##### Study material

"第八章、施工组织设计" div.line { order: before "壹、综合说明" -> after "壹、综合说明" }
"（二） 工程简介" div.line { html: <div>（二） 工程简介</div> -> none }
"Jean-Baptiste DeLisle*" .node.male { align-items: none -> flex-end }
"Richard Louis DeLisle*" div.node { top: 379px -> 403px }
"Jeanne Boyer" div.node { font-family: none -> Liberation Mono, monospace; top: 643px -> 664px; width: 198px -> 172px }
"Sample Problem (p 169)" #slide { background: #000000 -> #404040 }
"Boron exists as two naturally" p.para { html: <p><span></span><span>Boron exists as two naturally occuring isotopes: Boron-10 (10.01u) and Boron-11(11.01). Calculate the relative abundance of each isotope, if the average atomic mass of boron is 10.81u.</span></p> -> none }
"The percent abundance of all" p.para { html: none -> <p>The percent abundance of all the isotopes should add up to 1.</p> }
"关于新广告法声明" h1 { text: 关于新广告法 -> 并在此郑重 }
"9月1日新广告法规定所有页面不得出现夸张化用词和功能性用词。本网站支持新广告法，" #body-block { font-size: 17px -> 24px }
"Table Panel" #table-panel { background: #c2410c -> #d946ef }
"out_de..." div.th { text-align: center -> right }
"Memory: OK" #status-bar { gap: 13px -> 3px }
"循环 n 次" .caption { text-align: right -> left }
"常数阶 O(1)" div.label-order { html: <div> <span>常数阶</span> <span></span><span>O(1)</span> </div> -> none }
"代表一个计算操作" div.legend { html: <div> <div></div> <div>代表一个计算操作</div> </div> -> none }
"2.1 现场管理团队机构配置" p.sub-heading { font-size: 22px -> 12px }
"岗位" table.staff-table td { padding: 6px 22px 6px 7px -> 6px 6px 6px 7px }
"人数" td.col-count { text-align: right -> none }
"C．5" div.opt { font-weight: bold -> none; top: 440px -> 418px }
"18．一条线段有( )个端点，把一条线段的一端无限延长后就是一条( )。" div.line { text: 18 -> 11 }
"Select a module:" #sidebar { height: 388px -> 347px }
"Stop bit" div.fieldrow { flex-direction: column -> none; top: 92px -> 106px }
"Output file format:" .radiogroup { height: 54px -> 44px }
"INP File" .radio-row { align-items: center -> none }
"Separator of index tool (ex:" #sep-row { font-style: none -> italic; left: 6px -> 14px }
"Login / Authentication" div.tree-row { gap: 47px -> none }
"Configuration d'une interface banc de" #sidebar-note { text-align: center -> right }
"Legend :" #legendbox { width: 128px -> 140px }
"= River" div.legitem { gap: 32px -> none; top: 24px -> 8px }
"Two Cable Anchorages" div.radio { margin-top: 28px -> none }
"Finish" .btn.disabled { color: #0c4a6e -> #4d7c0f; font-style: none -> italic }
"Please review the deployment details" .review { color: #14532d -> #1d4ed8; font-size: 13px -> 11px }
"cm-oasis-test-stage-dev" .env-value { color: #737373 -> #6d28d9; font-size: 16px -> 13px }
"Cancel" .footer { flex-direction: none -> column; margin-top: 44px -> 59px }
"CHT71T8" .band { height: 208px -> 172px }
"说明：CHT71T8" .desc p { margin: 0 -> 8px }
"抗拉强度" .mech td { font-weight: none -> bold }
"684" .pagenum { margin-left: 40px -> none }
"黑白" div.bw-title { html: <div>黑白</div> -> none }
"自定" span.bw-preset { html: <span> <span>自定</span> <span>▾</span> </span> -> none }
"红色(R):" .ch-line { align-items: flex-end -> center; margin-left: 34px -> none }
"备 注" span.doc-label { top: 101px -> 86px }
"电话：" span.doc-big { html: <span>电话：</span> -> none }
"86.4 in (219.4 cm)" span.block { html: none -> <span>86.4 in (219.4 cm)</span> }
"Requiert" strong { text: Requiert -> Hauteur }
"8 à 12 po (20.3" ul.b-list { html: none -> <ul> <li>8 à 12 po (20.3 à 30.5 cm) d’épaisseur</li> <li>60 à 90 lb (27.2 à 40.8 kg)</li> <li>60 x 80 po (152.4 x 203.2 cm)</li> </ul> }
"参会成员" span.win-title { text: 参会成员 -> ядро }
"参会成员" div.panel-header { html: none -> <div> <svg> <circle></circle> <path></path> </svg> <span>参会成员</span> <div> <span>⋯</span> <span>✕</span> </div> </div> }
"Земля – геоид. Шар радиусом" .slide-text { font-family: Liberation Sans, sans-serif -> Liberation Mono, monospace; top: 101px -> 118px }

##########

◆ How to complete this task
Set down each entry exactly, leaving none out.

◆ Expected output
"第八章、施工组织设计" div.line { order: before "壹、综合说明" -> after "壹、综合说明" }
"（二） 工程简介" div.line { html: <div>（二） 工程简介</div> -> none }
"Jean-Baptiste DeLisle*" .node.male { align-items: none -> flex-end }
"Richard Louis DeLisle*" div.node { top: 379px -> 403px }
"Jeanne Boyer" div.node { font-family: none -> Liberation Mono, monospace; top: 643px -> 664px; width: 198px -> 172px }
"Sample Problem (p 169)" #slide { background: #000000 -> #404040 }
"Boron exists as two naturally" p.para { html: <p><span></span><span>Boron exists as two naturally occuring isotopes: Boron-10 (10.01u) and Boron-11(11.01). Calculate the relative abundance of each isotope, if the average atomic mass of boron is 10.81u.</span></p> -> none }
"The percent abundance of all" p.para { html: none -> <p>The percent abundance of all the isotopes should add up to 1.</p> }
"关于新广告法声明" h1 { text: 关于新广告法 -> 并在此郑重 }
"9月1日新广告法规定所有页面不得出现夸张化用词和功能性用词。本网站支持新广告法，" #body-block { font-size: 17px -> 24px }
"Table Panel" #table-panel { background: #c2410c -> #d946ef }
"out_de..." div.th { text-align: center -> right }
"Memory: OK" #status-bar { gap: 13px -> 3px }
"循环 n 次" .caption { text-align: right -> left }
"常数阶 O(1)" div.label-order { html: <div> <span>常数阶</span> <span></span><span>O(1)</span> </div> -> none }
"代表一个计算操作" div.legend { html: <div> <div></div> <div>代表一个计算操作</div> </div> -> none }
"2.1 现场管理团队机构配置" p.sub-heading { font-size: 22px -> 12px }
"岗位" table.staff-table td { padding: 6px 22px 6px 7px -> 6px 6px 6px 7px }
"人数" td.col-count { text-align: right -> none }
"C．5" div.opt { font-weight: bold -> none; top: 440px -> 418px }
"18．一条线段有( )个端点，把一条线段的一端无限延长后就是一条( )。" div.line { text: 18 -> 11 }
"Select a module:" #sidebar { height: 388px -> 347px }
"Stop bit" div.fieldrow { flex-direction: column -> none; top: 92px -> 106px }
"Output file format:" .radiogroup { height: 54px -> 44px }
"INP File" .radio-row { align-items: center -> none }
"Separator of index tool (ex:" #sep-row { font-style: none -> italic; left: 6px -> 14px }
"Login / Authentication" div.tree-row { gap: 47px -> none }
"Configuration d'une interface banc de" #sidebar-note { text-align: center -> right }
"Legend :" #legendbox { width: 128px -> 140px }
"= River" div.legitem { gap: 32px -> none; top: 24px -> 8px }
"Two Cable Anchorages" div.radio { margin-top: 28px -> none }
"Finish" .btn.disabled { color: #0c4a6e -> #4d7c0f; font-style: none -> italic }
"Please review the deployment details" .review { color: #14532d -> #1d4ed8; font-size: 13px -> 11px }
"cm-oasis-test-stage-dev" .env-value { color: #737373 -> #6d28d9; font-size: 16px -> 13px }
"Cancel" .footer { flex-direction: none -> column; margin-top: 44px -> 59px }
"CHT71T8" .band { height: 208px -> 172px }
"说明：CHT71T8" .desc p { margin: 0 -> 8px }
"抗拉强度" .mech td { font-weight: none -> bold }
"684" .pagenum { margin-left: 40px -> none }
"黑白" div.bw-title { html: <div>黑白</div> -> none }
"自定" span.bw-preset { html: <span> <span>自定</span> <span>▾</span> </span> -> none }
"红色(R):" .ch-line { align-items: flex-end -> center; margin-left: 34px -> none }
"备 注" span.doc-label { top: 101px -> 86px }
"电话：" span.doc-big { html: <span>电话：</span> -> none }
"86.4 in (219.4 cm)" span.block { html: none -> <span>86.4 in (219.4 cm)</span> }
"Requiert" strong { text: Requiert -> Hauteur }
"8 à 12 po (20.3" ul.b-list { html: none -> <ul> <li>8 à 12 po (20.3 à 30.5 cm) d’épaisseur</li> <li>60 à 90 lb (27.2 à 40.8 kg)</li> <li>60 x 80 po (152.4 x 203.2 cm)</li> </ul> }
"参会成员" span.win-title { text: 参会成员 -> ядро }
"参会成员" div.panel-header { html: none -> <div> <svg> <circle></circle> <path></path> </svg> <span>参会成员</span> <div> <span>⋯</span> <span>✕</span> </div> </div> }
"Земля – геоид. Шар радиусом" .slide-text { font-family: Liberation Sans, sans-serif -> Liberation Mono, monospace; top: 101px -> 118px }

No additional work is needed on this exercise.